Sur la planète, encore actuellement, infiniment plus de personnes utilisent les médecines traditionnelles que la médecine occidentale. Les raisons économiques n'y sont pas étrangères, mais les dimensions culturelles, donc spirituelles, conservent une force que nous négligeons. Obsédés par le faire, par l'efficacité, par le mesurable, nous devenons aveugles au monde tel qu'il est. Loin comme proche de nous. En France, il existe probablement plus de guérisseurs que de médecins. Le décompte est difficile, mais une navigation sur Internet est suggestive.
Comment se retrouver dans un univers aussi complexe ? Le dérapage intellectuel est si aisé. Nous disposons tous d'une telle tendance à la crédulité devant les beaux parleurs que le terrain de la connaissance est miné. Les marchands de rêve, illuminés ou avides de gains facile courent les rues. D'autant plus facilement que règne une dramatique inculture médicale de la population. Dans cette lettre hebdomadaire, j'ai risqué en 2010 dans la LEM 682 une proposition. Celle de dispenser à tous les adolescents un enseignement élémentaire de la médecine dès le lycée.
Cette idée, à ce jour et à ma connaissance, est restée sans suite.
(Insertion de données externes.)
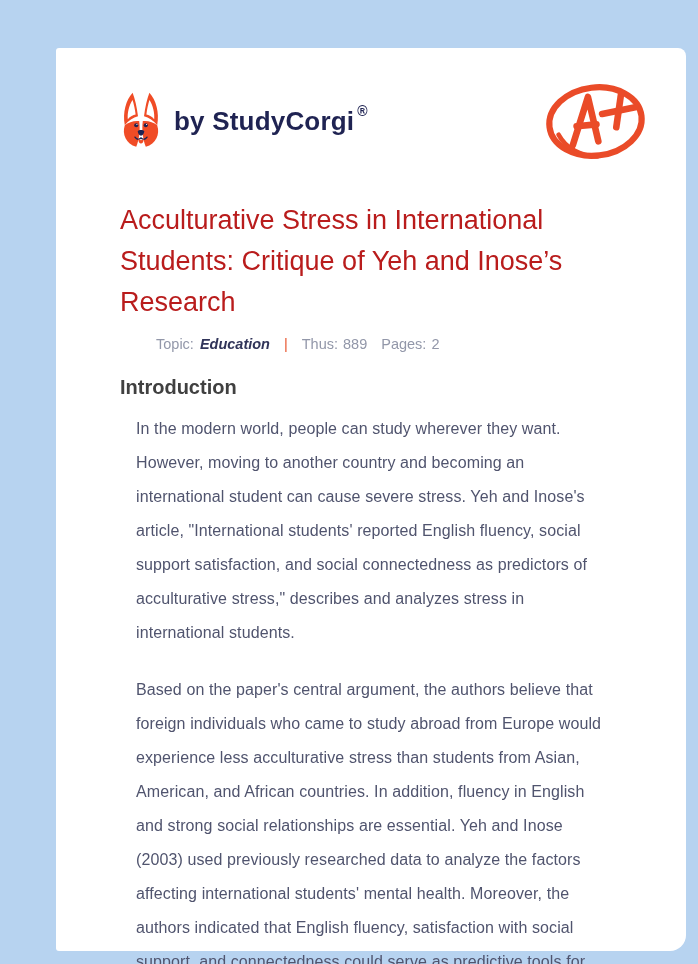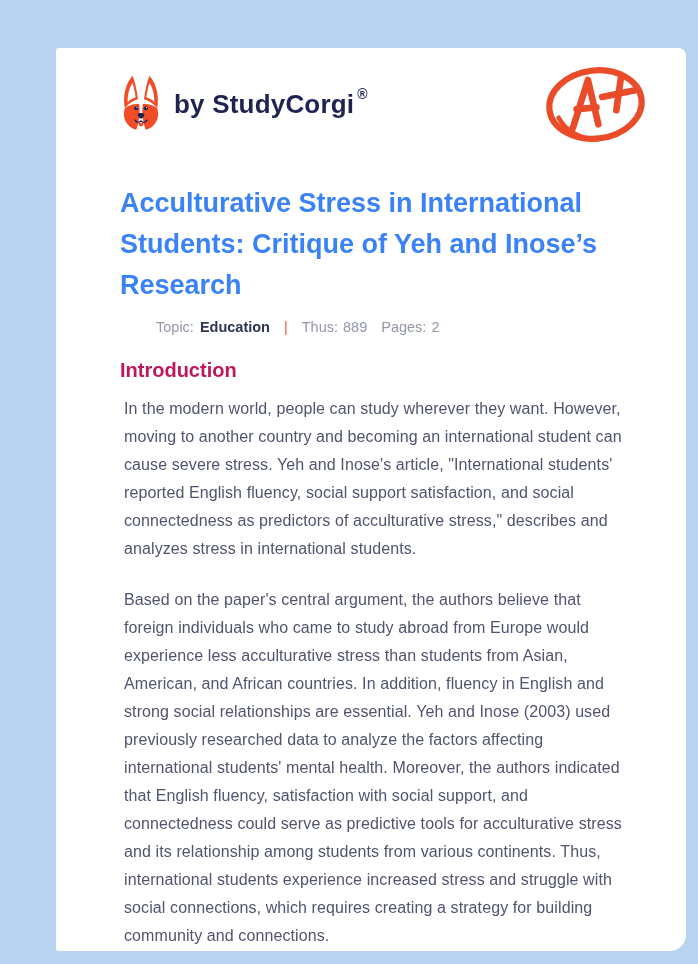--- a/index.html
+++ b/index.html
@@ -17,7 +17,7 @@
     width: 630px; height: 903px;
     background: #ffffff;
     border-radius: 3px 8px 16px 3px;
-    padding: 10px 58px 0 64px;
+    padding: 27px 58px 0 64px;
   }
   .header {
     display: flex;

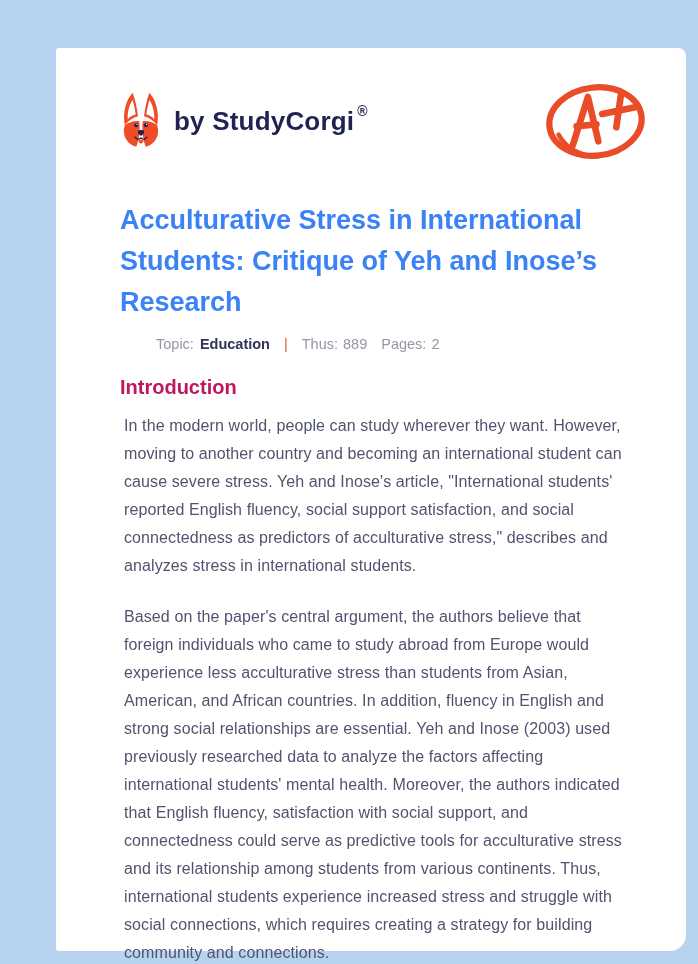--- a/index.html
+++ b/index.html
@@ -51,8 +51,8 @@
     max-width: 508px;
     font-size: 27px;
     line-height: 41px;
-    font-weight: bold;
-    color: #3b82f6;
+    font-weight: normal;
+    color: #b91c1c;
   }
   .meta {
     margin-top: 13px;

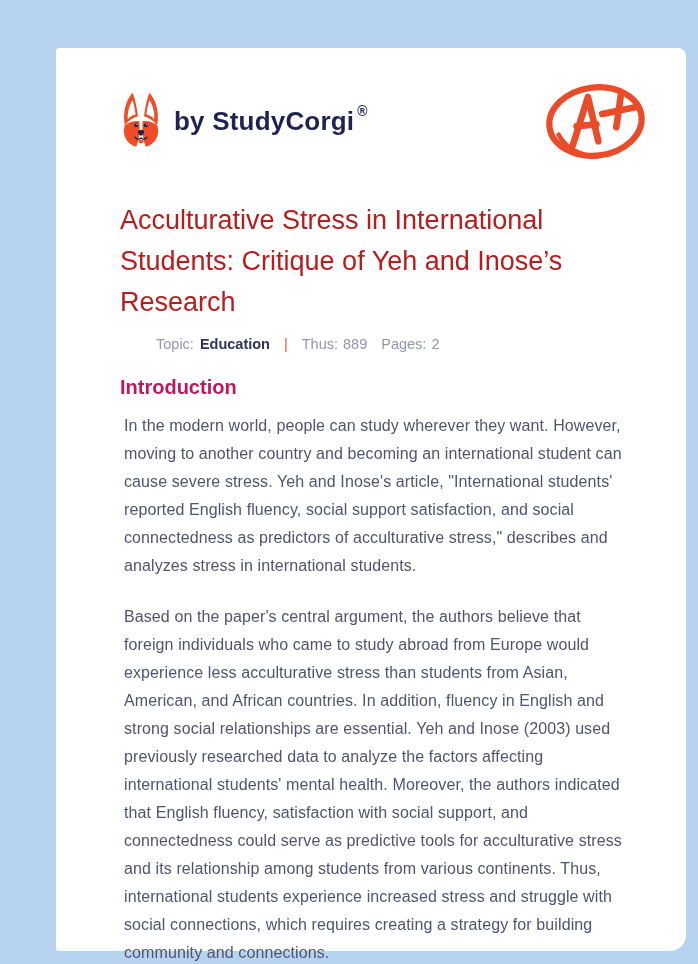--- a/index.html
+++ b/index.html
@@ -69,6 +69,7 @@
     margin-left: 6px;
     text-decoration: none;
     cursor: pointer;
+    font-style: italic;
   }
   .meta .sep { color: #e8552e; margin: 0 14px; }
   .meta .val { margin-left: 5px; }

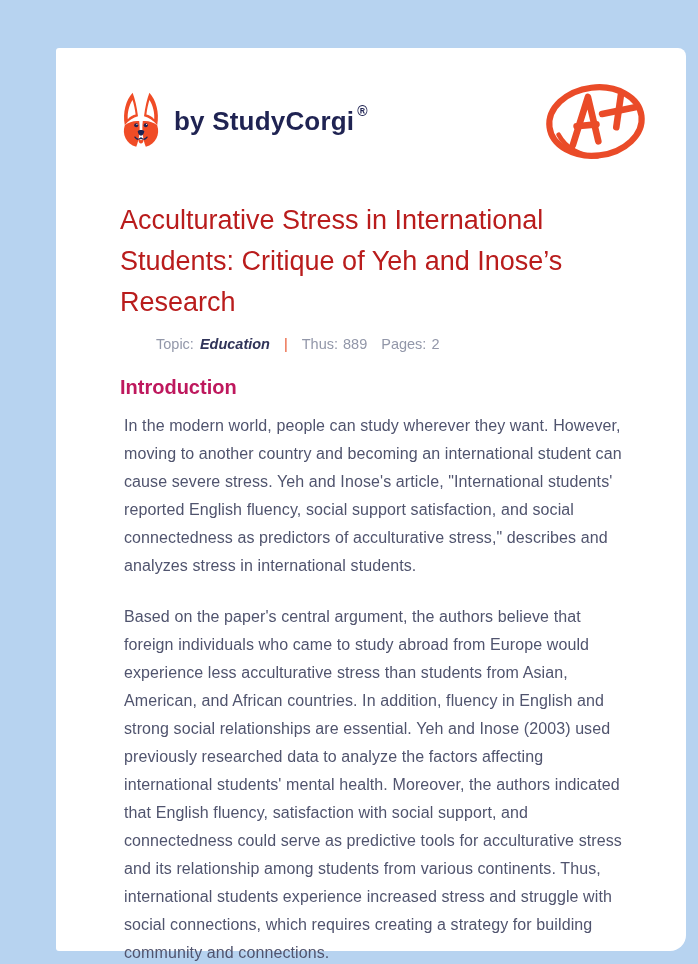--- a/index.html
+++ b/index.html
@@ -79,7 +79,7 @@
     margin: 24px 0 0;
     font-size: 20px;
     font-weight: bold;
-    color: #be185d;
+    color: #404040;
   }
   p {
     margin: 23px 4px 0;

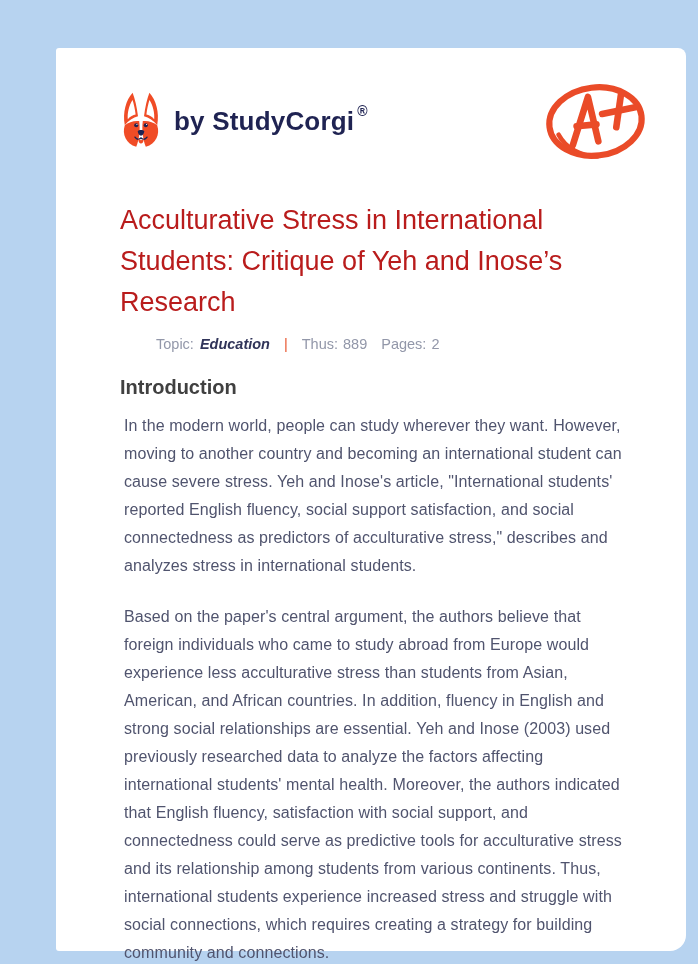--- a/index.html
+++ b/index.html
@@ -82,10 +82,10 @@
     color: #404040;
   }
   p {
-    margin: 23px 4px 0;
+    margin: 23px 16px 0;
     max-width: 508px;
     font-size: 16px;
-    line-height: 28px;
+    line-height: 34px;
     color: #50546e;
     letter-spacing: 0.1px;
   }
Mais, pour qui est persuadé que sans vision systémique on ne peut que rester myope, il y a plus à faire avec les professionnels de la santé eux-mêmes. Pourquoi et comment, nous les modernes, nous sommes-nous volontairement coupés de toutes les médecines traditionnelles ? Les historiens de la médecine ont trop souvent été persuadés de la supériorité absolue de la pensée contemporaine pour quitter une attitude de supériorité condescendante en étudiant les anciens. Il est quand même curieux que toutes les traditions, d'un bout à l'autre du globe, racontent finalement les mêmes choses, s'appuient sur une même compréhension du cosmos, sur la même situation des hommes par rapport à des forces qui le dépassent.
Plutôt que chercher à faire entrer de force dans des têtes déjà bien rodées des routines techniques toutes faites, et de validité limitée, ne serait-il pas astucieux d'encourager les soignants à s'ouvrir à de nouveaux horizons intellectuels ? Non pas pour qu'ils gagnent plus d'argent ou en gaspillent moins dans des soins mal adaptés, mais pour qu'ils se sentent plus à l'aise dans leurs baskets professionnels.
Des médecins mieux dans leur peau, intellectuellement, moralement et osons le mot interdit, sprituellement; c'est la seule façon de traiter au bon niveau le phénomène de raréfaction des cabinets médicaux.
Tout intégrisme est un poison violent de l'humain. La pensée médicale unique est un intégrisme.
PS : Pour qui voudrait aller plus loin, ne pas manquer l'excellent livre de Claudine Brelet, anthropologue
«Médecines du monde, histoires et pratiques des médecines traditionnelles», Robert Laffont, 2002.